## WORK INSTRUCTION
Copy all lines in the data that contain the string "annual".

## INPUT RECORDS
···
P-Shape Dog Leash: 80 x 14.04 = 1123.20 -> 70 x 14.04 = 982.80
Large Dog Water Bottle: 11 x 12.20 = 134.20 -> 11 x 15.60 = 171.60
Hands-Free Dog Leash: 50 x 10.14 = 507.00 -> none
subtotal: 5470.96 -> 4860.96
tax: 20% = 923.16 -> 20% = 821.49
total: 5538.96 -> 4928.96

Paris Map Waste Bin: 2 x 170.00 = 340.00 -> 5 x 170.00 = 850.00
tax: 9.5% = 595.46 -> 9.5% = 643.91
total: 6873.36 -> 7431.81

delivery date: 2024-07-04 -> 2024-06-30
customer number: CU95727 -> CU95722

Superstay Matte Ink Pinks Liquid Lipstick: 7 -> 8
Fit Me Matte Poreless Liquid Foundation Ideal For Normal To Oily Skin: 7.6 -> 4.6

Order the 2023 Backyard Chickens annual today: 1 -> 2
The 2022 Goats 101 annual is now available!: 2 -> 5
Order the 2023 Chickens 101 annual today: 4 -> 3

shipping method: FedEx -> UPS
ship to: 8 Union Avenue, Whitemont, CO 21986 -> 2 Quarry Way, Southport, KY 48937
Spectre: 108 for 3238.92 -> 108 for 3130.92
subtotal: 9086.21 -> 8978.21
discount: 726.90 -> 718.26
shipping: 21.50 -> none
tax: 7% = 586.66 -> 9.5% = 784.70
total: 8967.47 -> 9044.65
···
## ANSWER BELOW
Order the 2023 Backyard Chickens annual today: 1 -> 2
The 2022 Goats 101 annual is now available!: 2 -> 5
Order the 2023 Chickens 101 annual today: 4 -> 3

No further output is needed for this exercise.